How to handle long-ranged forces has, as John Weeks at Maryland and colleagues put it in a paper in PNAS (R. C. Remsing et al., PNAS 113, 2819; 2016 – paper here), “plagued theory and simulation alike”. They offer a solution: a way to incorporate long-ranged interactions that uses only short-ranged potentials. They demonstrate it for the case of hydration of ionic and hydrophobic species. It relies on local molecular field theory, in which the interactions are accommodated by finding a simpler, single-particle “mimic system” that can furnish an effective field that takes care of averaged “far-field” interactions in the full system under study.

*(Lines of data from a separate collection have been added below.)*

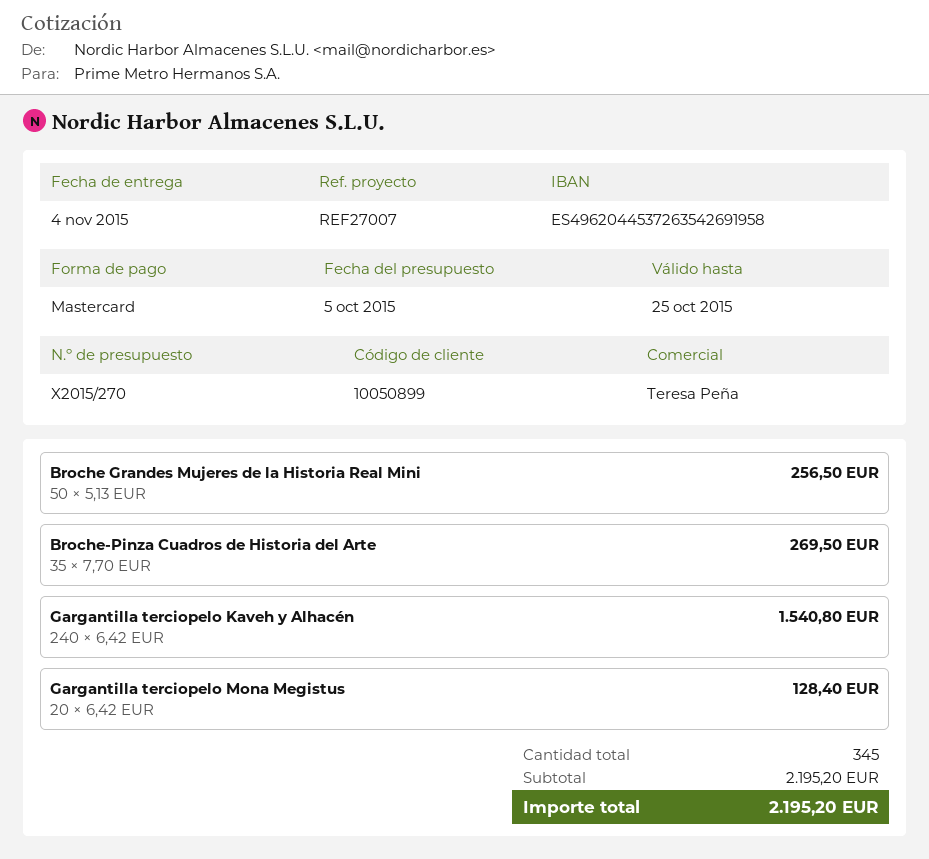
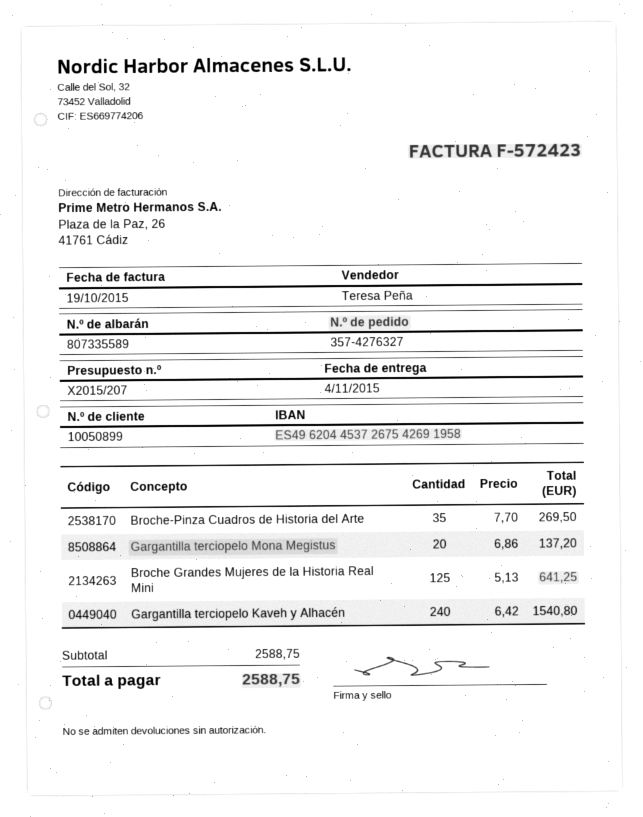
quote number: X2015/270 -> X2015/207
bank account: ES4962044537263542691958 -> ES4962044537267542691958
Broche Grandes Mujeres de la Historia Real Mini: 50 x 5.13 = 256.50 -> 125 x 5.13 = 641.25
Gargantilla terciopelo Mona Megistus: 20 x 6.42 = 128.40 -> 20 x 6.86 = 137.20
subtotal: 2195.20 -> 2588.75
total: 2195.20 -> 2588.75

Different types of antifreeze proteins have different mechanisms of action, according to Ilja Voets at the Eindhoven University of Technology and colleagues (L. L. C. Olijve et al., PNAS 113, 3740; 2016 – paper here). They have measured both the thermal hysteresis and the ice recrystallization inhibition activity for a range of AFPs, and find no correlation between the two. Both of these properties have been considered to be features of antifreeze activity, which the researchers attribute to binding to different ice planes. They conclude that antifreeze activity is many-factored, and that applications and rational design of AFPs “requires a tailored optimization to the specific purpose.”

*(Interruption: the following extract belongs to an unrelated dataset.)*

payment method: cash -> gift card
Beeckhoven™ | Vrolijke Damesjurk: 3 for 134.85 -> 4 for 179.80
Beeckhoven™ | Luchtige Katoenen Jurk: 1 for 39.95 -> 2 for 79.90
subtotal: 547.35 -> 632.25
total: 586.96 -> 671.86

More debate on the putative liquid-liquid transition in metastable water: Gyan Johari and José Teixeira argue that the thermodynamic arguments linking this transition to that between low- and high-density amorphous ice don’t stand up (JPCB 119, 14210; 2015 – paper here). They conclude that “The available data show that HDA is not a glass, and the presumed HDL and LDL are not normal liquids. If that is accepted, the HDL−LDL fluctuations view, the two-liquid model, and the virtual liquid−liquid phase transition would all be consequences of a false premise.” I look forward to the next round…

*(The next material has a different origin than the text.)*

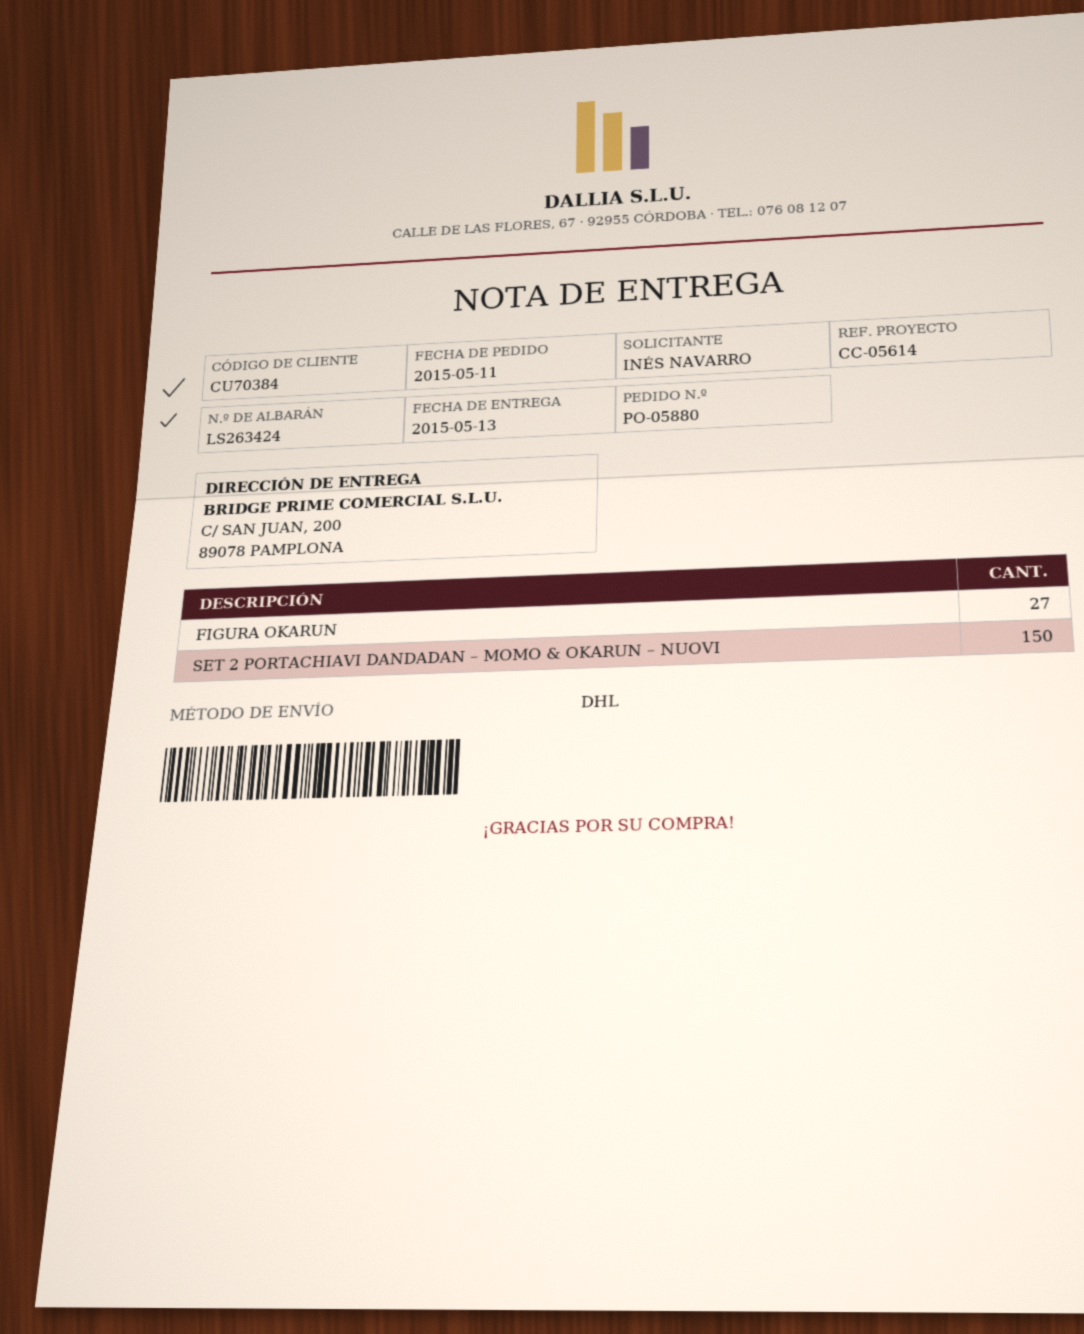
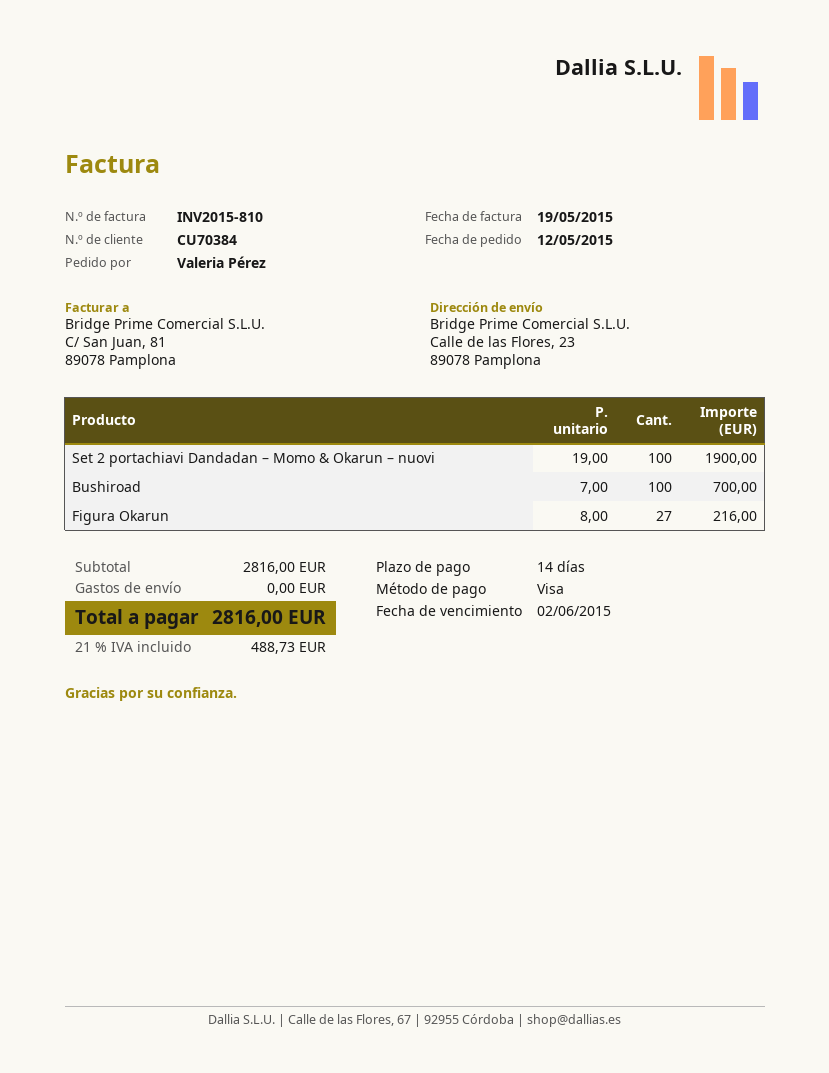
order date: 2015-05-11 -> 2015-05-12
ordered by: INÉS NAVARRO -> Valeria Pérez
ship to: C/ SAN JUAN, 200, 89078 PAMPLONA -> Calle de las Flores, 23, 89078 Pamplona
SET 2 PORTACHIAVI DANDADAN – MOMO & OKARUN – NUOVI: 150 -> 100
Bushiroad: none -> 100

Two quite different forms of metastable (quasi-)liquid water are reported by Gen Sazaki and colleagues at Hokkaido University. They have previously reported such phases on the surface of ice (Sazaki et al., PNAS 109, 1052; 2012); one of the liquid phases wets the ice, the other doesn’t. Using advanced optical microscopy, they now show that these surface phases are kinetically, not thermodynamically, stable, and that they form not by the surface melting of ice but by the deposition of supersaturated water vapour on the ice surface (H. Asakawa et al., PNAS pnas.1521607113; 2016 – paper here).

Julio Fernández continues his studies of “frustrated” water at the protein interface (dehydrons, which are topologically deprived of hydrogen-bonding opportunities) with a study of the acid-base chemistry of such water, using quantum-chemical calculations (FEBS Lett. 590, 215; 2016 – paper here). He reports that water surrounding deydrons is proton-accepting, and enables a mechanism for directed Grotthuss transport of protons

Tryptophan fluorescence has been widely used to study protein dynamics and hydration. Feng Gai and colleagues at the University of Pennsylvania report that a tryptophan analogue, 5-cyanotryptophan can be used in the same way but with greater sensitivity (B. N. Markiewicz et al., JPCB 120, 936; 2016 – paper here). They show that, among other things, the new probe molecule allows them to distinguish two differently hydrated environments in a folded protein (Trp-cage).

Whether or not the result reported by Ruth Livingstone and colleagues at the MPI Mainz is relevant to water in biology isn’t clear, but it’s an interesting finding all the same. They use vibrational spectroscopy to look at water interacting with a monolayer of the detergent sodium dodecyl sulfate at the water surface, and see two distinct types of water present (R. Livingstone et al., JACS 137, 14912; 2015 – paper here). Close to the anionic head groups the waters have localized O-H stretches, but further below the monolayer there is a delocalized O-H mode. These two modes are coupled and can exchange energy. The question is obviously whether the same applies for lipid assemblies in vivo.